* _What the exercise asks_
Your answer is a number only: how many lines in the data below contain "background"?

* _Listed records_
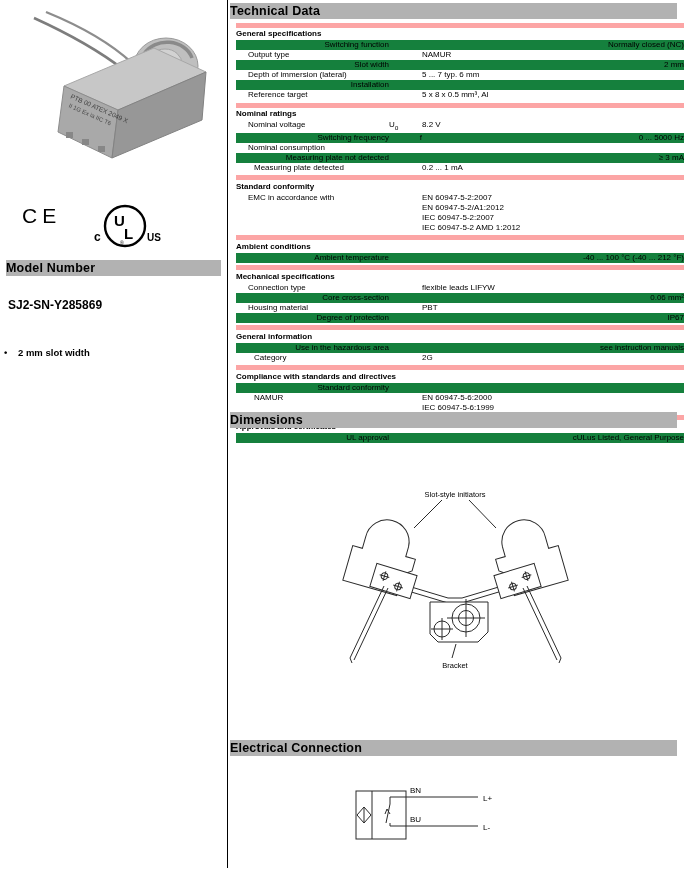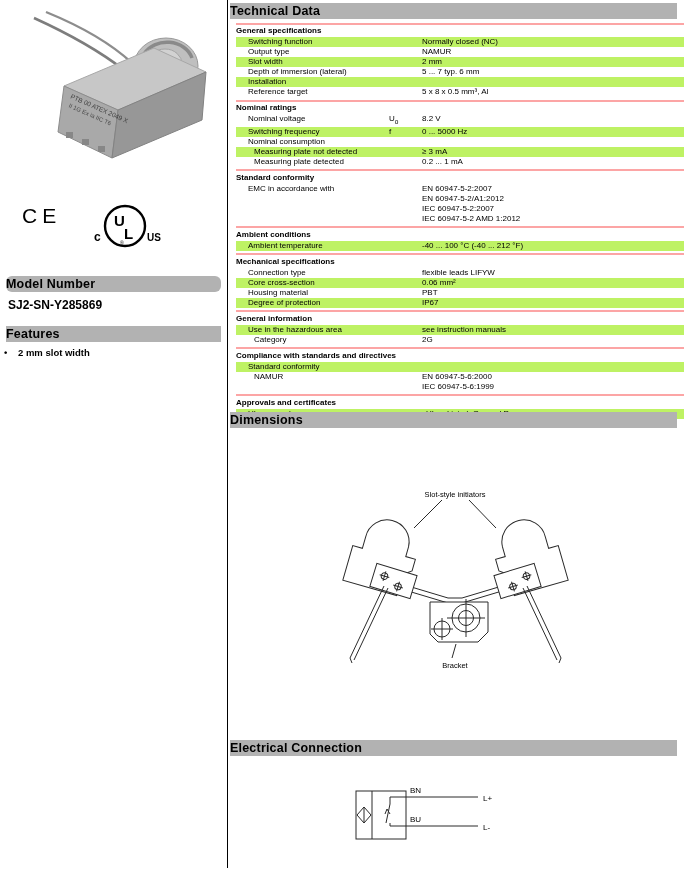--- a/index.html
+++ b/index.html
@@ -11,7 +11,7 @@
   .bar.left{left:6px;width:215px;}
   
   #spec-table{position:absolute;left:236px;top:20px;width:448px;font-size:8px;line-height:10px;}
-  .sec-h{font-weight:bold;border-top:2px solid #fca5a5;padding:1.5px 0 1px 0;margin-top:2.5px;}
+  .sec-h{font-weight:bold;border-top:5px solid #fca5a5;padding:1.5px 0 1px 0;margin-top:2.5px;}
   .row{display:flex;min-height:10px;}
   .row.shaded{background:#bef264;}
   .lbl{width:153px;flex:none;box-sizing:border-box;}

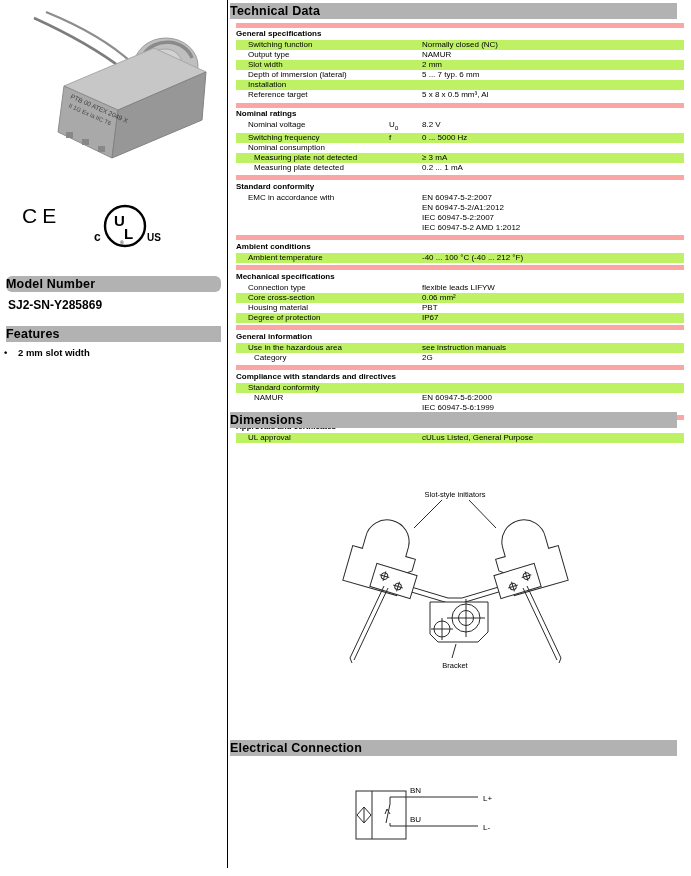--- a/index.html
+++ b/index.html
@@ -13,7 +13,7 @@
   #spec-table{position:absolute;left:236px;top:20px;width:448px;font-size:8px;line-height:10px;}
   .sec-h{font-weight:bold;border-top:5px solid #fca5a5;padding:1.5px 0 1px 0;margin-top:2.5px;}
   .row{display:flex;min-height:10px;}
-  .row.shaded{background:#bef264;}
+  .row.shaded{background:#15803d;text-align:right;}
   .lbl{width:153px;flex:none;box-sizing:border-box;}
   .lbl.i1{padding-left:12px;}
   .lbl.i2{padding-left:18px;}

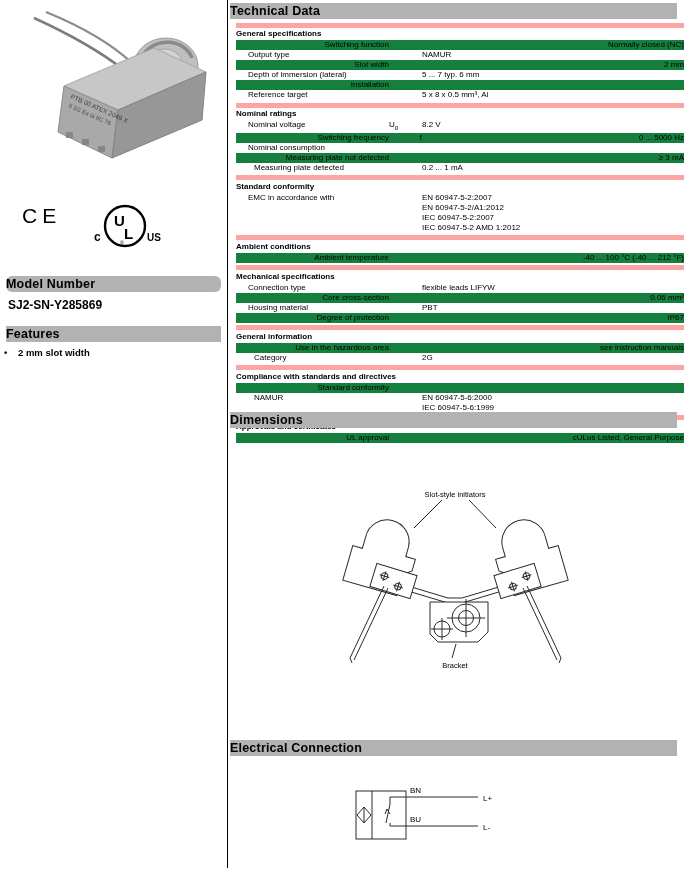--- a/index.html
+++ b/index.html
@@ -63,7 +63,7 @@
     <text x="57" y="41" font-size="10" font-weight="bold">US</text>
   </svg>
 
-  <div class="bar left" style="top:276px;border-radius:6px;">Model Number</div>
+  <div class="bar left" style="top:260px;">Model Number</div>
   <div id="model-value">SJ2-SN-Y285869</div>
 
   <div class="bar left" style="top:326px;">Features</div>

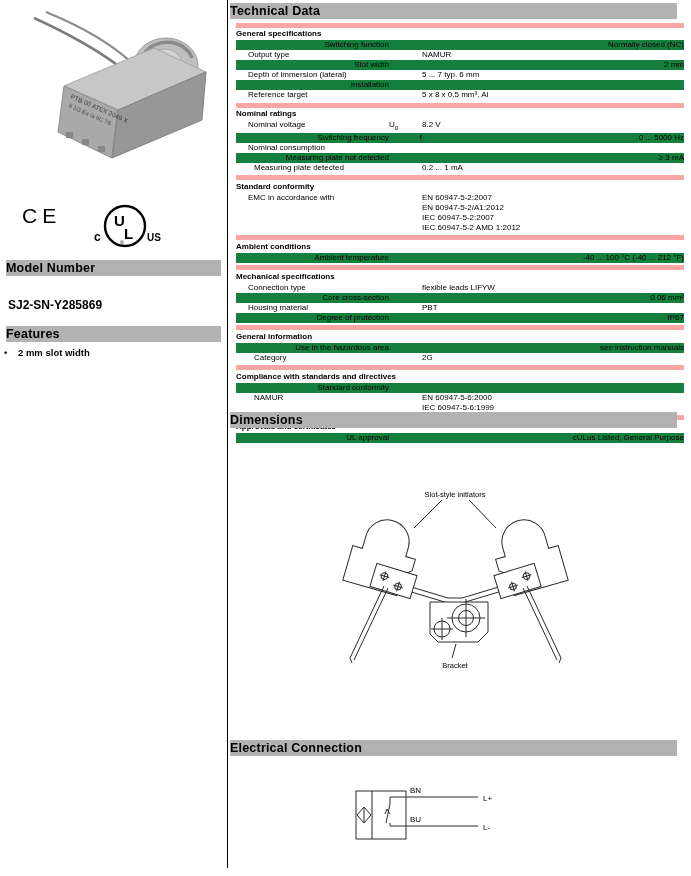--- a/index.html
+++ b/index.html
@@ -66,7 +66,6 @@
   <div class="bar left" style="top:260px;">Model Number</div>
   <div id="model-value">SJ2-SN-Y285869</div>
 
-  <div class="bar left" style="top:326px;">Features</div>
   <div id="feature-item">
     <span class="bullet">•</span><span>2 mm slot width</span>
   </div>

* _Answer box_
3